The Trilobite Book: A Visual Journey
By Riccardo Levi-Setti
University Of Chicago Press, 288pp | Buy on Amazon

Trilobites are some of the most iconic and interesting creatures to ever walk the face of the Earth. Emerging in the Cambrian and lasting until the Permian extinction, trilobites roamed the planetary oceans for over 270 million years. Their emergence was spectacular – by the time they were conserved in fossil record, they were already diversified and spread across most of the water bodies, with a whopping 17,000 known species spanning Paleozoic time. Trilobites had many life styles; some moved over the sea-bed as predators, scavengers or filter feeders and some swam, feeding on plankton. Today, trilobites are some of the world’s most common fossils, but that doesn’t make them any less spectacular – on the contrary, it only makes them more interesting. Every amateur paleontologist should know his trilobites, and this book is a must have for everybody interested in geology, paleontology, or who simply wants to see some cool trilobites.

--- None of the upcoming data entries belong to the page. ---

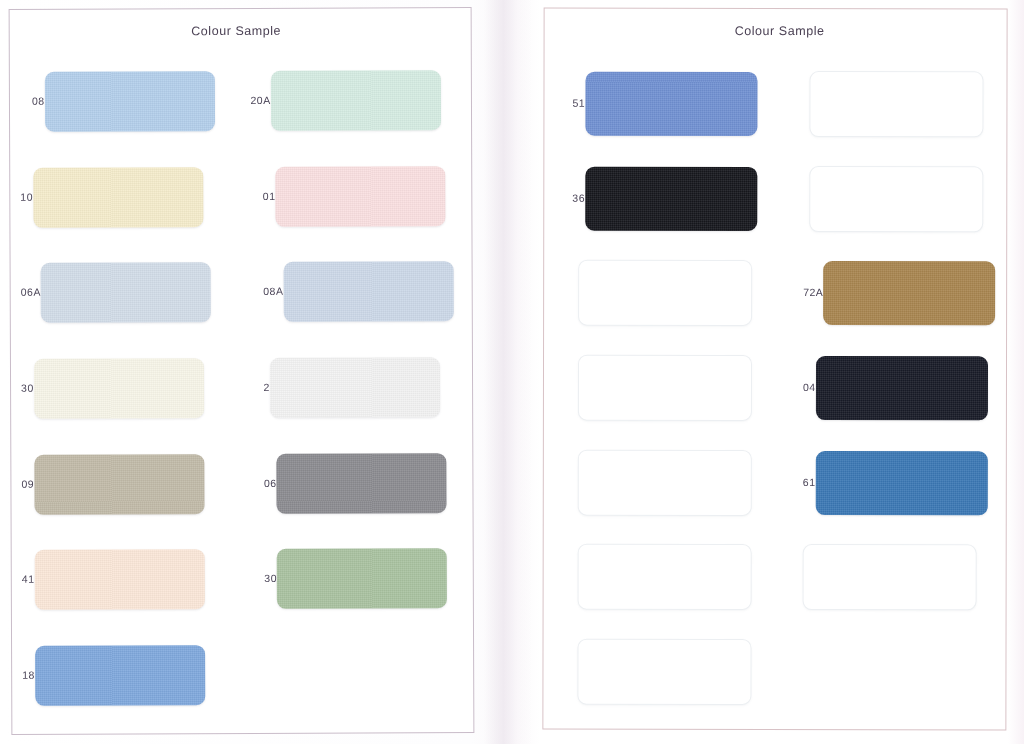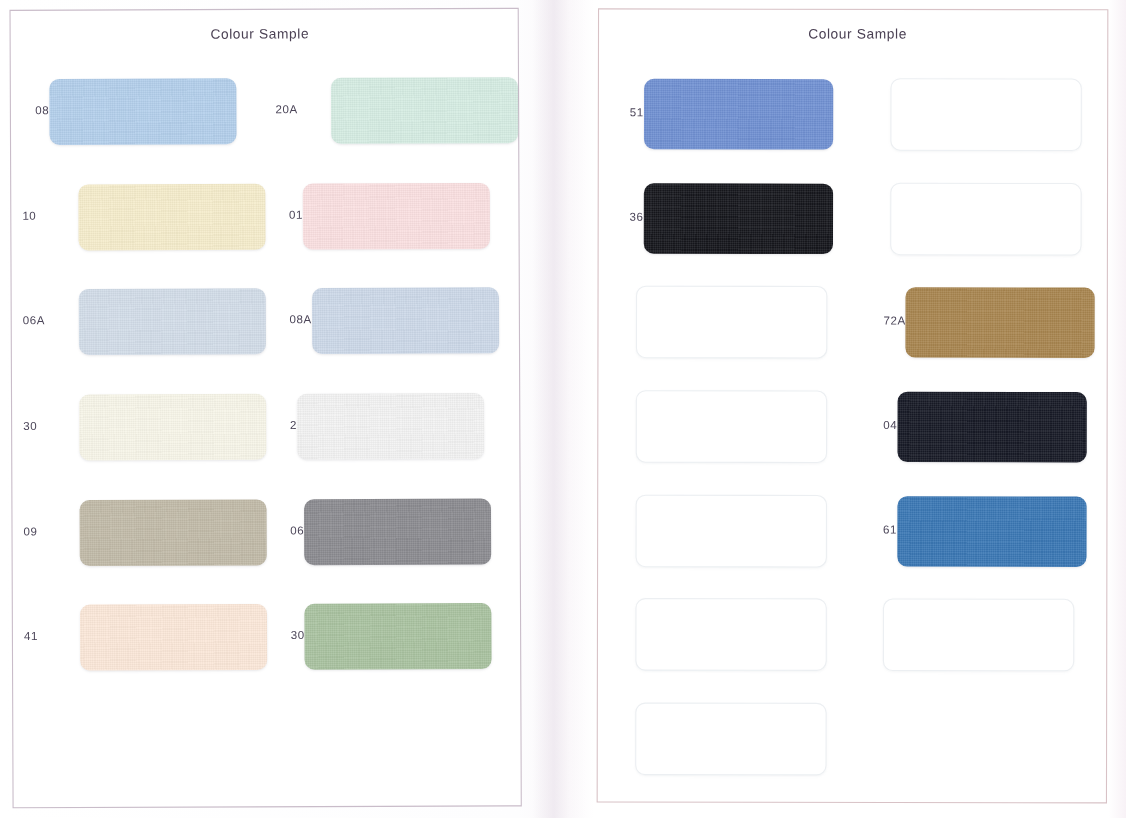--- a/index.html
+++ b/index.html
@@ -129,7 +129,7 @@
 
   
   #page-left .cell-left  { padding-left: 22px; }
-  #page-left .cell-right { padding-left: 10px; justify-content: space-between; }
+  #page-left .cell-right { padding-left: 10px; }
   #page-left .swatch-chip { width: 170px; height: 60px; }
 
   

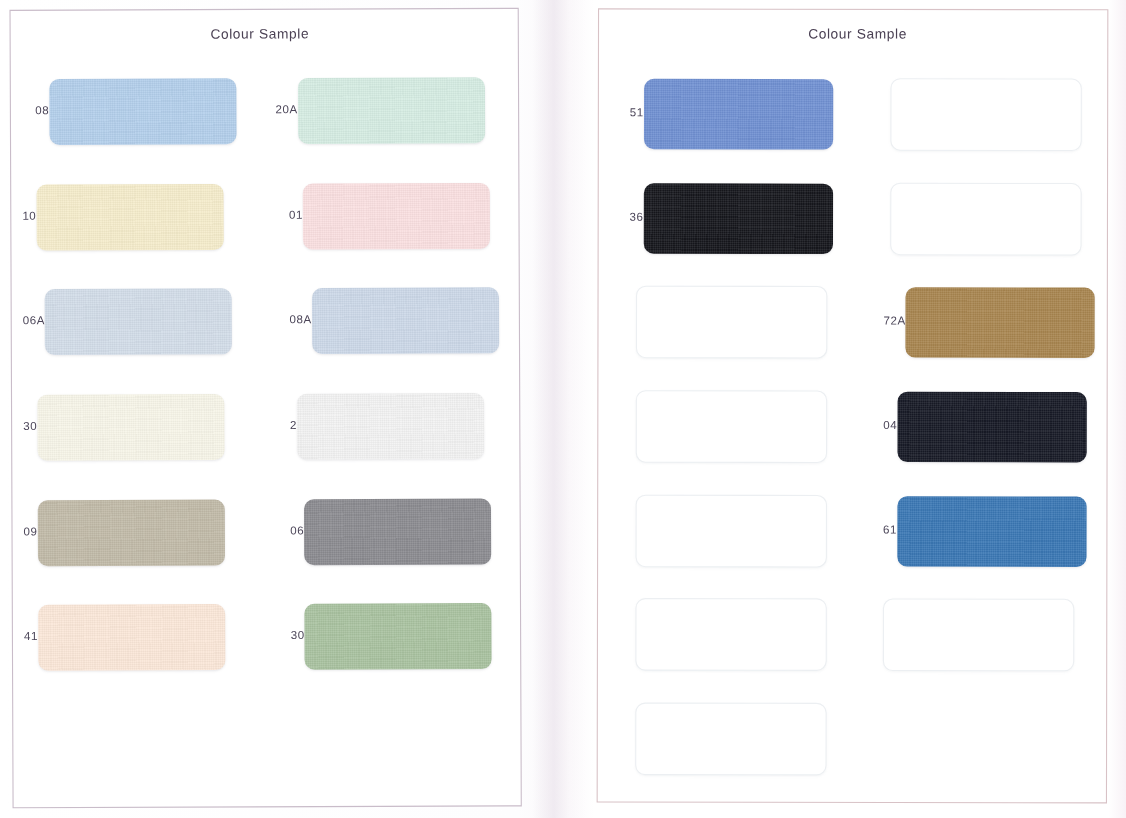--- a/index.html
+++ b/index.html
@@ -222,6 +222,10 @@
           <div class="swatch-label">30</div>
           <div class="swatch-chip" style="background: rgb(169, 194, 160);"></div>
         </div>
+        <div class="cell cell-right">
+          <div class="swatch-label">18</div>
+          <div class="swatch-chip" style="background: rgb(127, 168, 220);"></div>
+        </div>
       </div>
   </div>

This is Riccardo Levi-Setti’s third work on trilobites. Way before I was born, in 1975, Riccardo Levi-Setti convinced the University of Chicago Press to publish his first book on trilobites – it was a visual, black and white journey through numerous species, with most pictures taken by the author himself. This book is also a visual journey, with 235 spectacular, colored pages.

However, the book has a different approach than previous ones, and to me, it can definitely be considered a separate work. The Trilobite Book is a personal journey; it’s not a technical book, it’s easy to understand for everybody – for those with 0 experience and knowledge of trilobites, to the hardcore paleontologist. It is not an exhaustive list, of course, but it has a very distinct personal flavor. The fossils presented are the ones which the author is most fond of. The stories are the ones the author himself discovers, and his love of trilobites shines through every different page. Mister Levi-Setti obviously not only knows, but also loves his trilobites, and this love transpires through the book. I found myself devouring page after page, and the photo comments were short and to the point.

The only thing I would change about the book is the size – when I finished reading it, I found myself wanting more pictures and more stories. So all in all, whether you’re just an amateur enthusiast or a hardcore scientist, I’d dare wage that you’ll thoroughly enjoy this book. It won’t rock your world, but it’s beautiful and to the point.